Nostalgia e riscatto in Escape Plan.
di Roy Menarini

In foto Sylvester Stallone in una scena del film Escape Plan di Mikael Hafström.
Sylvester Stallone (Michael Sylvester Enzio Stallone) (78 anni) 6 luglio 1946, New York City (New York - USA) - Cancro. Interpreta Ray Breslin nel film di Mikael Hafström Escape Plan - Fuga dall'inferno.

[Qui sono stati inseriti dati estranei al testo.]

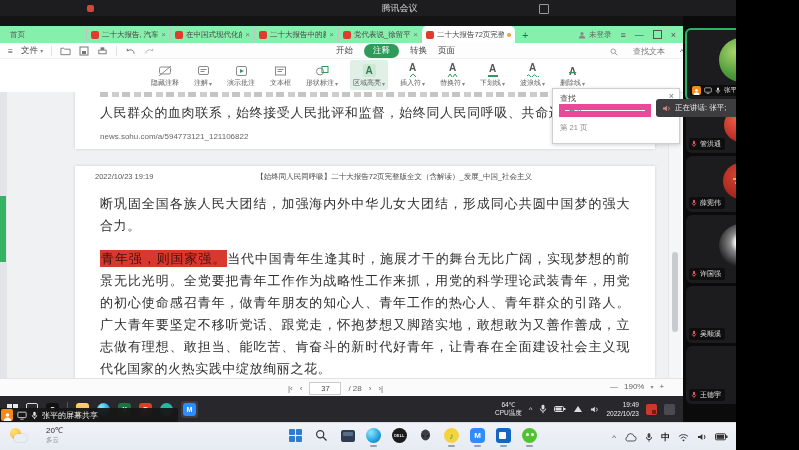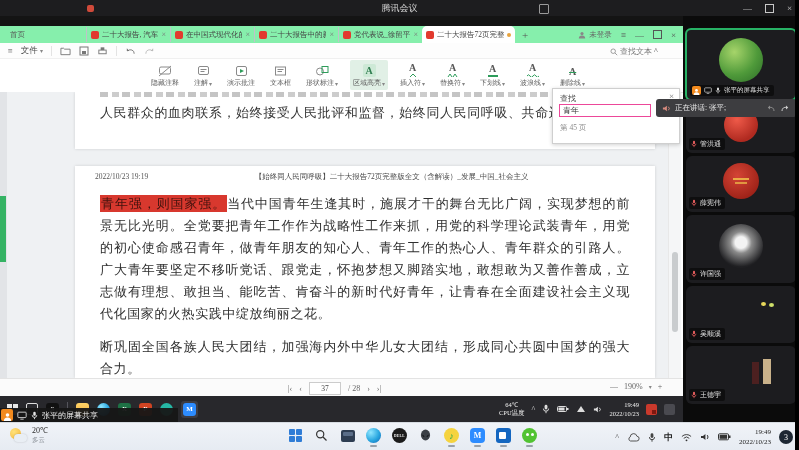--- a/index.html
+++ b/index.html
@@ -3,8 +3,8 @@
 <meta charset="utf-8">
 <style>
   html,body{margin:0;padding:0;background:#000;}
-  #root{position:relative;width:795px;height:450px;overflow:hidden;background:#0b0b0b;
-        font-family:Liberation Serif, serif;cursor:default;}
+  #root{position:relative;width:736px;height:450px;overflow:hidden;background:#0b0b0b;
+        font-family:Liberation Sans, sans-serif;cursor:default;}
   .abs{position:absolute;}
   svg{display:block;}
 

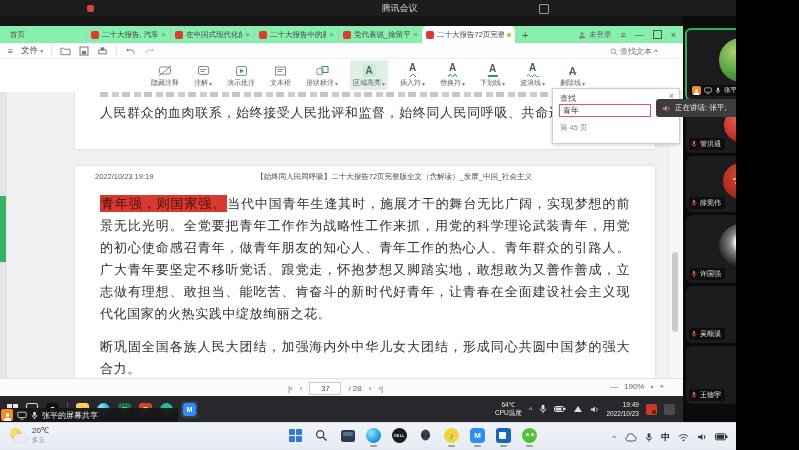--- a/index.html
+++ b/index.html
@@ -263,6 +263,12 @@
         <path d="M10 2v3H7z" fill="#bbb"></path>
       </svg>
   </div>
+  <div class="abs ribtabs">
+    <span>开始</span>
+    <span class="pill">注释</span>
+    <span>转换</span>
+    <span>页面</span>
+  </div>
   <div class="abs findtext">
     <svg width="8" height="8" viewBox="0 0 10 10">
         <circle cx="4" cy="4" r="2.8" fill="none" stroke="#888"></circle>

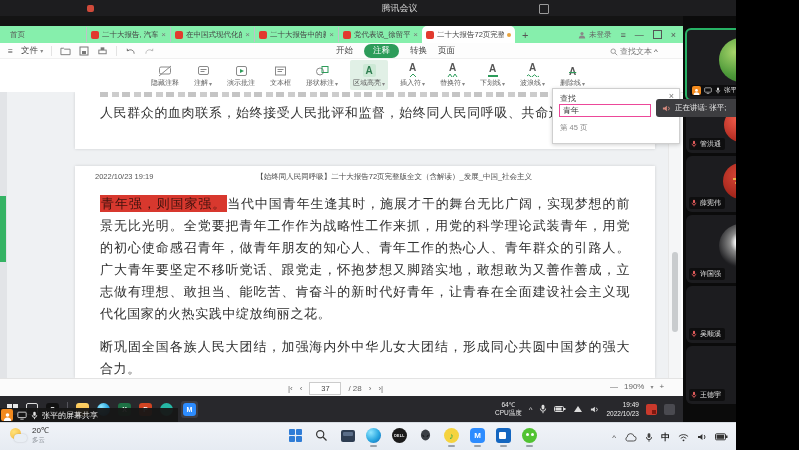--- a/index.html
+++ b/index.html
@@ -41,7 +41,7 @@
   .caret{font-size:6px;color:#888;}
   .ribtabs{left:336px;top:44px;display:flex;gap:11px;align-items:center;font-size:8.5px;color:#444;}
   .pill{background:#2d9c5a;color:#fff;border-radius:8px;padding:1px 9px;}
-  .findtext{left:610px;top:46px;display:flex;gap:2px;align-items:center;font-size:8px;color:#777;}
+  .findtext{left:610px;top:46px;display:flex;gap:15px;align-items:center;font-size:8px;color:#777;}
 
   .ribbon{left:0;top:59px;width:683px;height:33px;background:#fff;border-bottom:1px solid #e6e6e6;}
   .tools{position:absolute;left:148px;top:1px;display:flex;gap:9px;align-items:flex-start;}

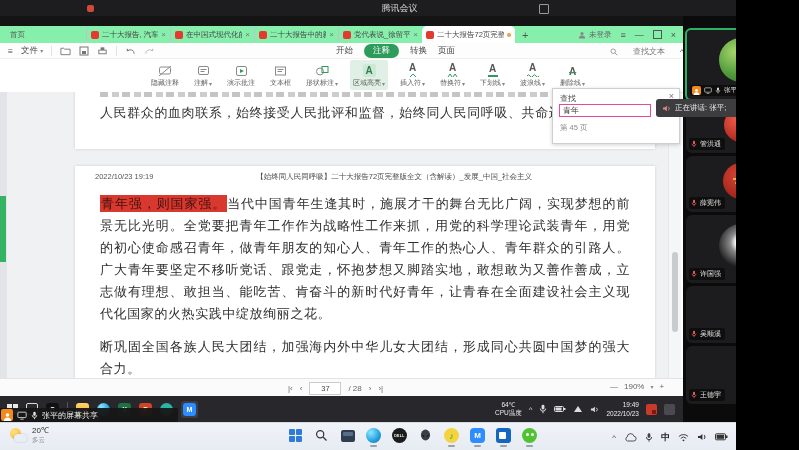--- a/index.html
+++ b/index.html
@@ -80,7 +80,7 @@
   .findpanel{left:552px;top:88px;width:126px;height:54px;background:#fff;border:1px solid #cfcfcf;box-shadow:0 1px 4px rgba(0,0,0,.18);z-index:30;font-size:8px;color:#444;}
   .fp-title{position:absolute;left:7px;top:4px;}
   .fp-close{position:absolute;right:5px;top:2px;font-size:9px;color:#777;}
-  .findinput{position:absolute;left:6px;top:15px;width:92px;height:13px;border:1px solid #ec4899;font-size:8px;padding:0 3px;color:#333;box-sizing:border-box;font-family:inherit;}
+  .findinput{position:absolute;left:6px;top:15px;width:92px;height:13px;border:6px solid #ec4899;font-size:8px;padding:0 3px;color:#333;box-sizing:border-box;font-family:inherit;}
   .fp-prev{position:absolute;left:103px;top:17px;color:#999;font-size:9px;}
   .fp-result{position:absolute;left:7px;top:34px;color:#8a8a8a;font-size:7.5px;}
 

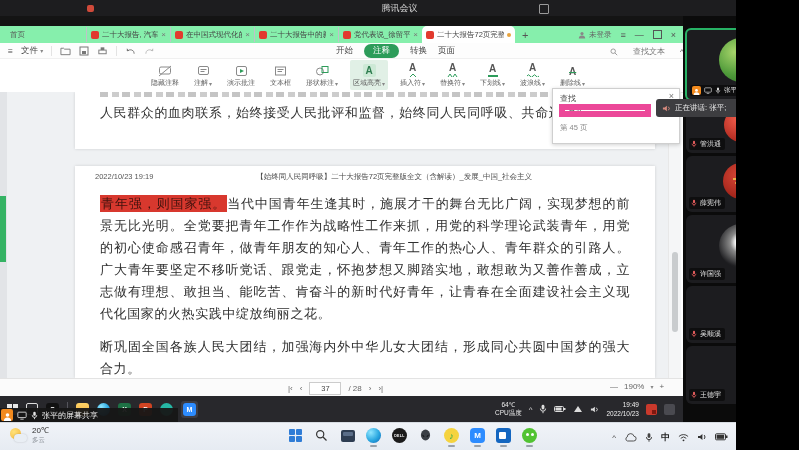--- a/index.html
+++ b/index.html
@@ -447,7 +447,7 @@
     <span class="fp-close">×</span>
     <input class="findinput" value="青年" style="">
     <span class="fp-prev">‹</span>
-    <span class="fp-result">第 45 页</span>
+    <span class="fp-result">第 21 页</span>
   </div>
 
   <div class="abs toast">

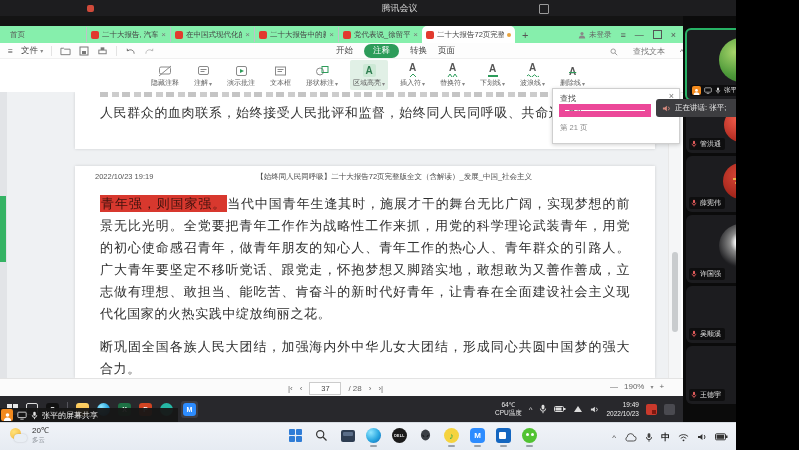--- a/index.html
+++ b/index.html
@@ -423,6 +423,10 @@
     <div class="page p1">
       <div class="stub"></div>
       <div class="l1">人民群众的血肉联系，始终接受人民批评和监督，始终同人民同呼吸、共命运、心连心，不</div>
+      <div class="p1foot">
+        <span>news.sohu.com/a/594773121_121106822</span>
+        <span class="pageno">36/37</span>
+      </div>
     </div>
     <div class="page p2">
       <div class="p2hdr">

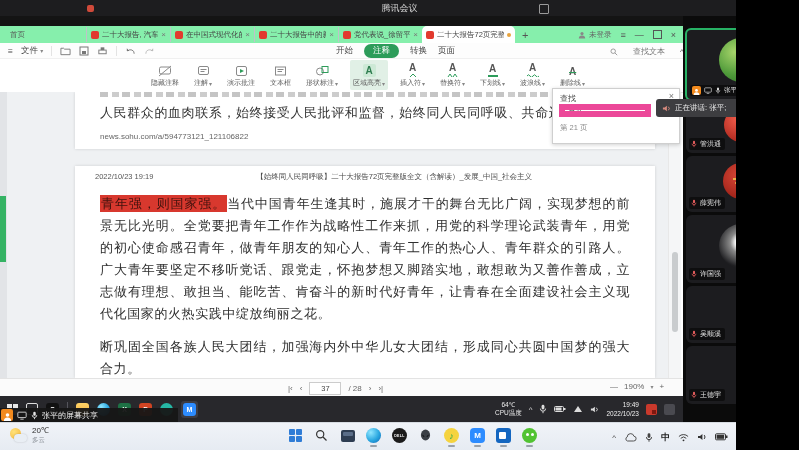--- a/index.html
+++ b/index.html
@@ -434,8 +434,8 @@
         <span class="sp">【始终同人民同呼吸】二十大报告72页完整版全文（含解读）_发展_中国_社会主义</span>
       </div>
       <div class="docbody">
+        <p>断巩固全国各族人民大团结，加强海内外中华儿女大团结，形成同心共圆中国梦的强大合力。</p>
         <p><span class="hl">青年强，则国家强。</span><span>当代中国青年生逢其时，施展才干的舞台无比广阔，实现梦想的前景无比光明。全党要把青年工作作为战略性工作来抓，用党的科学理论武装青年，用党的初心使命感召青年，做青年朋友的知心人、青年工作的热心人、青年群众的引路人。广大青年要坚定不移听党话、跟党走，怀抱梦想又脚踏实地，敢想敢为又善作善成，立志做有理想、敢担当、能吃苦、肯奋斗的新时代好青年，让青春在全面建设社会主义现代化国家的火热实践中绽放绚丽之花。</span></p>
-        <p>断巩固全国各族人民大团结，加强海内外中华儿女大团结，形成同心共圆中国梦的强大合力。</p>
       </div>
     </div>
   </div>

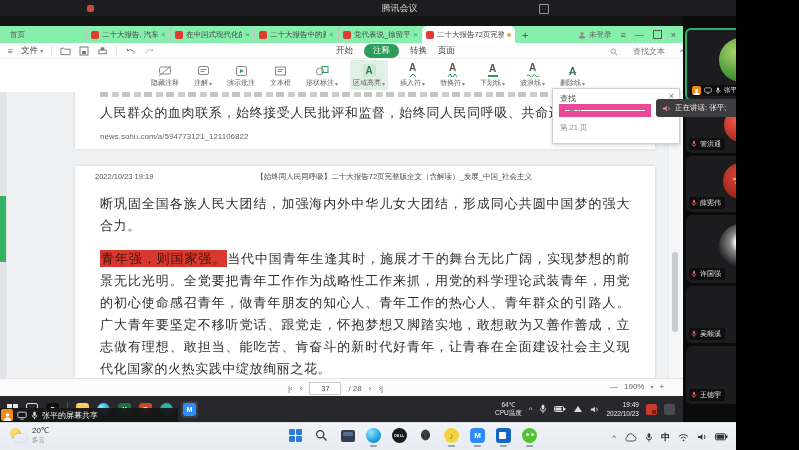--- a/index.html
+++ b/index.html
@@ -128,7 +128,7 @@
 
   
   .ltaskbar{left:0;top:422px;width:799px;height:28px;background:linear-gradient(#f0f3f8,#e6ebf2);border-top:1px solid #d7dce2;}
-  .weather{position:absolute;left:10px;top:3px;display:flex;gap:5px;align-items:center;}
+  .weather{position:absolute;left:10px;top:3px;display:flex;gap:19px;align-items:center;}
   .wicon{width:17px;height:15px;position:relative;}
   .wsun{position:absolute;left:0;top:0;width:11px;height:11px;border-radius:50%;background:radial-gradient(circle at 35% 35%,#ffe27a,#f6b73c);}
   .wcloud{position:absolute;left:4px;top:6px;width:13px;height:8px;border-radius:5px;background:#e9eef4;box-shadow:0 0 2px rgba(0,0,0,.2);}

domenica 20 ottobre 2013 - Approfondimenti

Perché occuparsi di un film che nella migliore delle ipotesi verrà guardato con accondiscendenza dalla maggior parte dei critici e ben poco premiato dal pubblico? L'ipotesi è che Escape Plan rappresenti oggi il cinema d'essai nel contesto della produzione commerciale. È da anni che il cinema d'azione, quello classico e analogico, sortisce risultati mediocri al botteghino, anche se l'operazione di "reinserimento reduci" dei forzuti hollywoodiani ideato con formidabile competenza da Stallone in I mercenari e I mercenari 2 ha almeno ottenuto di occupare una fetta del mercato. Non è bastato: i come-back di Schwarzenegger e Willis hanno raggiunto più flop che successi. Vedere Escape Plan in una sala semivuota di un multiplex del nord, a fianco di altri spettatori soli, appassionati di eroi duri a morire, offre la sensazione di toccare con mano un pubblico perduto, ingoiato dall'home video negli anni Novanta e ora marginalizzato e ridotto al lumicino nell'epoca della Hollywood globalizzata.
I volti segnati (e quasi imbarazzanti, nel caso di Stallone), i corpi gonfiati a forza di vitamine e allenamento pur in terza età, le scazzottate con nemici più giovani, tutto potrebbe condurre alle soglie del ridicolo. E invece, il ridicolo paradossalmente ci sembra oggi appartenere a quei corpi enfatici degli anni Ottanta, appena attraversati da lampi di ironia, ma probabilmente significativi solamente per chi è cresciuto con quelle produzioni - perché a ben vedere furono i Rambo e i Commando a operare in maniera discutibile per il trionfo di una Hollywood che stava espellendo qualsiasi voce di dissenso, e riducendo al silenzio gli autori degli anni Settanta. Come a dire: ricordiamoci di che cosa è successo quando indirizziamo la nostra nostalgia verso oggetti destoricizzati.
Oggi, invece, per la legge del contrappasso, tocca ai forzuti d'antan essere visti come il fumo negli occhi all'epoca del trionfo del fantasy digitale, e a rappresentare - estrema contraddizione - la quintessenza di una filosofia positiva del cinema americano. In questo senso, Escape Plan costruisce una metaforica prigione, nella quale gli eroi dell'epoca e i corpi stanchi che tuttora resistono, vengono rinchiusi dalle corporation. Senza successo, perché Stallone e Schwarzenegger, e con loro il cinema d'azione, non possono essere allevati in cattività o, peggio, ammutoliti dall'oblio audiovisivo. L'evasione è sempre una rinascita (del cinema americano d'azione), e chi se ne importa dei mercati emergenti, vera ossessione della Hollywood contemporanea. Il film di Hafstrom ha sicuramente molti difetti, ed enumera una serie di ingenuità sesquipedali, eppure convince e talvolta commuove, pur senza avere la lucidità stilistica e la precisione ideologica della serie Mercenari voluta da Stallone.
Questo cinema, in ogni caso, è inconciliabile con il "multiplex movie" di questi anni, e perimetra un pubblico diverso, particolare, alternativo, il vero cinema d'essai interno al sistema dei generi di oggi. Film come il dignitosissimo The Last Stand - L'ultima sfida, Jimmy Bobo - Bullet to the Head di Hill, Fire with Fire, Die Hard - Un buon giorno per morire e altri titoli simili stanno costruendo un immaginario postumo - ma al contempo vivissimo - che finisce col superare di slancio il conservatorismo verso gli anni Ottanta di provenienza per giungere infine al tardo classicismo, al b movie, all'action come riappropriazione del proprio onore cinematografico.